予定より早く出た理由は簡単、美洋さんが待ちきれなかったからである。
橋を渡り、遊園地を越えて、あの夜景を見たビルを越えて、まだ先へ。
「なかなかいいところですね。明るくなったら、また来てみたいです」
「そこが赤煉瓦倉庫なのだ。
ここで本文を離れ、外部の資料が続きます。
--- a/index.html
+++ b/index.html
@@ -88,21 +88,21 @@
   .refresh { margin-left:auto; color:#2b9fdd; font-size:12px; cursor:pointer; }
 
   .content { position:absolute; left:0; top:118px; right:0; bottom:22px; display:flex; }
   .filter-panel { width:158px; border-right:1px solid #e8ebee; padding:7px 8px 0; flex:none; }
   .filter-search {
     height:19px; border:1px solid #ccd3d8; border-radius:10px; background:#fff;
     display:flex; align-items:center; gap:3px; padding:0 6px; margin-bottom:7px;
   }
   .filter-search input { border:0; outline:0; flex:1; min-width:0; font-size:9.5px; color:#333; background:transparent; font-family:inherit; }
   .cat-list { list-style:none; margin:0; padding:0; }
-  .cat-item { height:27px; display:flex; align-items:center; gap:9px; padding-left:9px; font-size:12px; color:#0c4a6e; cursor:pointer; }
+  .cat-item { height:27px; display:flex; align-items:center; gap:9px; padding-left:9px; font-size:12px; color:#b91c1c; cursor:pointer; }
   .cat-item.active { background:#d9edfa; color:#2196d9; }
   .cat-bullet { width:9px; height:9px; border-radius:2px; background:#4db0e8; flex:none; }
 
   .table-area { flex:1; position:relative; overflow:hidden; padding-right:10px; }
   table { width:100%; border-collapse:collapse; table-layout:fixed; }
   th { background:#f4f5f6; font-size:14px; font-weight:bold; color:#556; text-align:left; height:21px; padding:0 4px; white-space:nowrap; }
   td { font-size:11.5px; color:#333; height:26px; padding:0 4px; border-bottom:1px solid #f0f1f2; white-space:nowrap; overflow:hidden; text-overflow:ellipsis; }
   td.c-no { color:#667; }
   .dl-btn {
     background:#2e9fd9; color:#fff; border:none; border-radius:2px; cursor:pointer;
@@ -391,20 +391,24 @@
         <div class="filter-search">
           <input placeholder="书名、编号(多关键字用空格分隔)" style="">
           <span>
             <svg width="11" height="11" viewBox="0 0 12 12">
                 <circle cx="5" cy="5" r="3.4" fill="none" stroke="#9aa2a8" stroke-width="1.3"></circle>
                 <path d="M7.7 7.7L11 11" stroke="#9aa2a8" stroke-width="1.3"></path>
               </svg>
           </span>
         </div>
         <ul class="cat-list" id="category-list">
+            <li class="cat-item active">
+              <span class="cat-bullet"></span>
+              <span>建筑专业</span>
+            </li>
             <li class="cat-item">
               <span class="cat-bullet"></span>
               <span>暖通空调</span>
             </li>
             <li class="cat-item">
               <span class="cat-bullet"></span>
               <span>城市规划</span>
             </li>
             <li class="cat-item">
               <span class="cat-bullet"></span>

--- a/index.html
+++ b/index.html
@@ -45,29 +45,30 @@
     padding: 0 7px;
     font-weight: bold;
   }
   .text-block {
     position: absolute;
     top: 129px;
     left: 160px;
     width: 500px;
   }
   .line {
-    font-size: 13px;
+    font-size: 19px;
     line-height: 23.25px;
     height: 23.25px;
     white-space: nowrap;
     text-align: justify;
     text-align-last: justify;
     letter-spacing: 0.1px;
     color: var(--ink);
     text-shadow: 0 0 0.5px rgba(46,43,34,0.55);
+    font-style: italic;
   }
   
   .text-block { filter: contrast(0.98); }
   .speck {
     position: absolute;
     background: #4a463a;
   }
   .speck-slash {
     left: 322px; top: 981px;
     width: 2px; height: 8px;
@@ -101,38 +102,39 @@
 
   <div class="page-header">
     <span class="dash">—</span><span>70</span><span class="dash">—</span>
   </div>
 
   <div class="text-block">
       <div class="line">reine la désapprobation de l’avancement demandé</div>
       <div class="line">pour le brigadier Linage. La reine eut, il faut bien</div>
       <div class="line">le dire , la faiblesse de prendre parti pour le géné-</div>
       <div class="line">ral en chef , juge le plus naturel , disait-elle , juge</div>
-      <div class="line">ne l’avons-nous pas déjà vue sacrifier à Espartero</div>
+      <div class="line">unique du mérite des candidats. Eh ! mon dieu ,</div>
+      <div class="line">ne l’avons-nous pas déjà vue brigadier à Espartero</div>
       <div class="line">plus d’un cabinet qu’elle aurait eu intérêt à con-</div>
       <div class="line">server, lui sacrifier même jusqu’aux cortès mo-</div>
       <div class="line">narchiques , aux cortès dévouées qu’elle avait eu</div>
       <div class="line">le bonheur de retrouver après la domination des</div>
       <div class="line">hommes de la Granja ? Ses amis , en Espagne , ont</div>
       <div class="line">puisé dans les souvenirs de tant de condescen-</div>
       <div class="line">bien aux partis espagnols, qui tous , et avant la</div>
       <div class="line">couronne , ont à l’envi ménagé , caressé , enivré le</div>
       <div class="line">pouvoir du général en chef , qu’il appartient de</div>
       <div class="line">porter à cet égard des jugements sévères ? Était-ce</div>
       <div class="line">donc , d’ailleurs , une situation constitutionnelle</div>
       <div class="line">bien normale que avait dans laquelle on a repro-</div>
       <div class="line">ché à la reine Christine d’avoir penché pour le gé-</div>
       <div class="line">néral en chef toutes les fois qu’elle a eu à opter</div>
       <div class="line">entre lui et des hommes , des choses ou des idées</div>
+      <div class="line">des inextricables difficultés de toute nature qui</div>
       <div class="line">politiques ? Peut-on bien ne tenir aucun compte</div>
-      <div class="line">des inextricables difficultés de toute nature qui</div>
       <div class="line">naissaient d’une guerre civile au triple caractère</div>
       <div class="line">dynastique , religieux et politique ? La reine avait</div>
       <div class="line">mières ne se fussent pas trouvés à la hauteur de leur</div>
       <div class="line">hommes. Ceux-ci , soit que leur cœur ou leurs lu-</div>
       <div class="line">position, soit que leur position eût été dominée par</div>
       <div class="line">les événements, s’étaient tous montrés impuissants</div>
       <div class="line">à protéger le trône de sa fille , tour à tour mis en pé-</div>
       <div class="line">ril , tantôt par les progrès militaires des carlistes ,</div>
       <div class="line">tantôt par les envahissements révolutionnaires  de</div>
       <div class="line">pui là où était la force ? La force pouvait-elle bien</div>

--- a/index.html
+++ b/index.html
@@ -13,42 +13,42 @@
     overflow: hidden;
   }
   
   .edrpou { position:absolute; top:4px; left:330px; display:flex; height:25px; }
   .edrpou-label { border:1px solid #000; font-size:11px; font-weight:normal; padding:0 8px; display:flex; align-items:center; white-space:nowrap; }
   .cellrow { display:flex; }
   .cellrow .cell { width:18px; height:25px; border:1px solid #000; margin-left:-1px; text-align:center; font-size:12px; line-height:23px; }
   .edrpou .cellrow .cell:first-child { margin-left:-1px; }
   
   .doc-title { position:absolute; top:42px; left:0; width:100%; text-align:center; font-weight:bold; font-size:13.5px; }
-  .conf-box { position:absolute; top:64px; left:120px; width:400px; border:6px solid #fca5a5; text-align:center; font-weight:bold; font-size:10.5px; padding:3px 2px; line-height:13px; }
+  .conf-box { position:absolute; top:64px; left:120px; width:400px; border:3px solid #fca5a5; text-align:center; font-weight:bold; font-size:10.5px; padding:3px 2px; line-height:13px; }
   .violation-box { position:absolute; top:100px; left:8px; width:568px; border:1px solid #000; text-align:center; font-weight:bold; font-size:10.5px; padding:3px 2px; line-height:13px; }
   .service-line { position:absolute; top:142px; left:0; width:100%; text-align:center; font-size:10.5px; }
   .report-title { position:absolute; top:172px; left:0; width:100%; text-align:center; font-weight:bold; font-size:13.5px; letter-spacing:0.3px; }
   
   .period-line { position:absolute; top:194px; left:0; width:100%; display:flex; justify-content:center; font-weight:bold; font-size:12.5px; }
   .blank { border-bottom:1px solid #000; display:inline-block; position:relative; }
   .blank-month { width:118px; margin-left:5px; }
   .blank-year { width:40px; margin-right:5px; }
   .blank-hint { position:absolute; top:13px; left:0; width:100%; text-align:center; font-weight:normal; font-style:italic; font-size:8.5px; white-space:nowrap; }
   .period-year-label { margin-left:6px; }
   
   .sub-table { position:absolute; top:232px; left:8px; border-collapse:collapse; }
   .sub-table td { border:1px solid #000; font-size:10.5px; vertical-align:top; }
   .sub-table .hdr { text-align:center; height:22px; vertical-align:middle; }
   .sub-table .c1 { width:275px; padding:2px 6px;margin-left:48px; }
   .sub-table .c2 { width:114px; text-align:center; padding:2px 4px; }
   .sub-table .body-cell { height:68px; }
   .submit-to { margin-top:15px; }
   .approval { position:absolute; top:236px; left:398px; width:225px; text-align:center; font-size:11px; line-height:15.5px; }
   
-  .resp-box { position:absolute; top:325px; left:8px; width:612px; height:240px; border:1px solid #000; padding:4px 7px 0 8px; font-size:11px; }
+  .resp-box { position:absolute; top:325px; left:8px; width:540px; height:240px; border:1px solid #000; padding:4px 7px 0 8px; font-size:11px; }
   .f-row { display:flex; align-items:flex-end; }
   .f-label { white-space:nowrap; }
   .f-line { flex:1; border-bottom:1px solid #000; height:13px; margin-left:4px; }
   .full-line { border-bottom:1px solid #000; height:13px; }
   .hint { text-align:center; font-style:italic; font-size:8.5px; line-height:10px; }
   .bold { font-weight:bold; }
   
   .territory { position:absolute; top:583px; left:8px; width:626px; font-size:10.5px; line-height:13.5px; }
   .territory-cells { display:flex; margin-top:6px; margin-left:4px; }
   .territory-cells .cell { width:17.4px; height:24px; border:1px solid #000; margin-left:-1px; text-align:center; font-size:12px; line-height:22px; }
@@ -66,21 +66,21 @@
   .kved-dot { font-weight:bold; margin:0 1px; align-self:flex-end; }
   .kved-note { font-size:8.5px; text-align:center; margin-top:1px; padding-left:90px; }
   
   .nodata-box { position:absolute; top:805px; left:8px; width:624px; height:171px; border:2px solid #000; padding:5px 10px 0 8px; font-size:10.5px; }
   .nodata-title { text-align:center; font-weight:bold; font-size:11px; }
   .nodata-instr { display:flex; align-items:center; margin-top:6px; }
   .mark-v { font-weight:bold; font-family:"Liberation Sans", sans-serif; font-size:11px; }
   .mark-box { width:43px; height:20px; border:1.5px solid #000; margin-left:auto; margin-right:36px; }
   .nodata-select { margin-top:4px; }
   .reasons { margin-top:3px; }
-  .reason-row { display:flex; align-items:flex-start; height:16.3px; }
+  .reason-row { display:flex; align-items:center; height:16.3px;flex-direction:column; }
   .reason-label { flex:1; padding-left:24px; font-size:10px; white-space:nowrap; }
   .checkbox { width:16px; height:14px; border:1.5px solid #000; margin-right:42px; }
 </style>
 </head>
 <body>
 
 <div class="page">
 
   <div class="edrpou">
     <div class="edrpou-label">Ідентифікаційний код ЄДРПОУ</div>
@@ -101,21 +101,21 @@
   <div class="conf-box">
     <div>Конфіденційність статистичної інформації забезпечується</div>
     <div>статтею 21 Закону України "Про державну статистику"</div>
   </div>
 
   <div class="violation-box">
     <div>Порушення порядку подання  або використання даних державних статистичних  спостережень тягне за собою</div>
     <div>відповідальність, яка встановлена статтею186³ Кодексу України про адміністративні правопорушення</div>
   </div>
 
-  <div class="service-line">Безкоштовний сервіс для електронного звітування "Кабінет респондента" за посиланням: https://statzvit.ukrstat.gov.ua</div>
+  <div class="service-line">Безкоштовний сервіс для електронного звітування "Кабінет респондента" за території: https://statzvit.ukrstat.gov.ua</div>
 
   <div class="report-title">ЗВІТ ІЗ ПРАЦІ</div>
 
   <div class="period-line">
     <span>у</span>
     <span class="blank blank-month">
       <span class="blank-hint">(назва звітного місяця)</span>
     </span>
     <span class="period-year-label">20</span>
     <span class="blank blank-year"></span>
でも今日の第1目的地は、もう少し先なのだ」
という訳で、どんどん歩いて。
30分くらい歩いただろうか。
太陽こそ出ていないが、大分明るくなってきた。
そして、古っぽい大きなビルが建ち並ぶ交差点で、亜里砂さんは立ち止まる。
「ここから向こう側が、有名なイチョウ並木なのだ」
言われてみると、確かに並木だ。
「道が広いので、両側に分かれるですよ」
という事で、海を背に左側が未亜さんと美洋さん、右が彩香さんと亜里砂さんに僕という感じで、それぞれ信号が変わるとともに道を渡り、銀杏の捜索を開始する。
最初は、なかなかわからなかった。しかし……
「あれ、これだよね」
彩香さんが、第一号を発見。
それとともに目が慣れたのか、見えるようになった。
「これは大きいのだ」
「ここにもあった!」
そんな感じで、3人で競争するように取りまくる。
1つの木には、周囲に20個以上の実が落ちている。
道路の終わり、縦浜公園前まで来た時には、既にいい感じに一杯取れていた。
「さあ、次はここ、縦浜公園を一周して探すですよ」
未亜さんの号令で、球場がある公園をぐるりと回って。
こっちの方が木がちょっと少ないけれど、それでも時々、大きい木があったりして。
結果、一周して元の通りに戻ったところで、ほぼ全員の袋が重くなっていた。
「これなら、この後、港下公園まで行かなくてもいいね」
「そうなのです。これ以上取ると、持ち帰りが臭くて、危険な気がするのです」
という事で、撤収宣言。
ビニル袋を、しっかり縛って持ち歩くのだけれど、心持ち、匂いがする気がする。
「この匂い、服につかないよね」
「洗って干せば取れるとは、ネットに書いてあったのですが」
「お風呂に入って、服を着替えて、お洗濯ですね」
「汁さえ付いていなければ、大丈夫なのだ」
そう。確かに匂う。臭い。
マンションに帰って、買い物袋のビニールの上からさらにゴミ用ビニール袋できっちり縛って、取り敢えずベランダに置いて。
僕は取り敢えず、自分の服を持って、亜里砂さんの部屋に撤収した。
皆が服を脱いで、匂いを嗅いでいる状態になったから。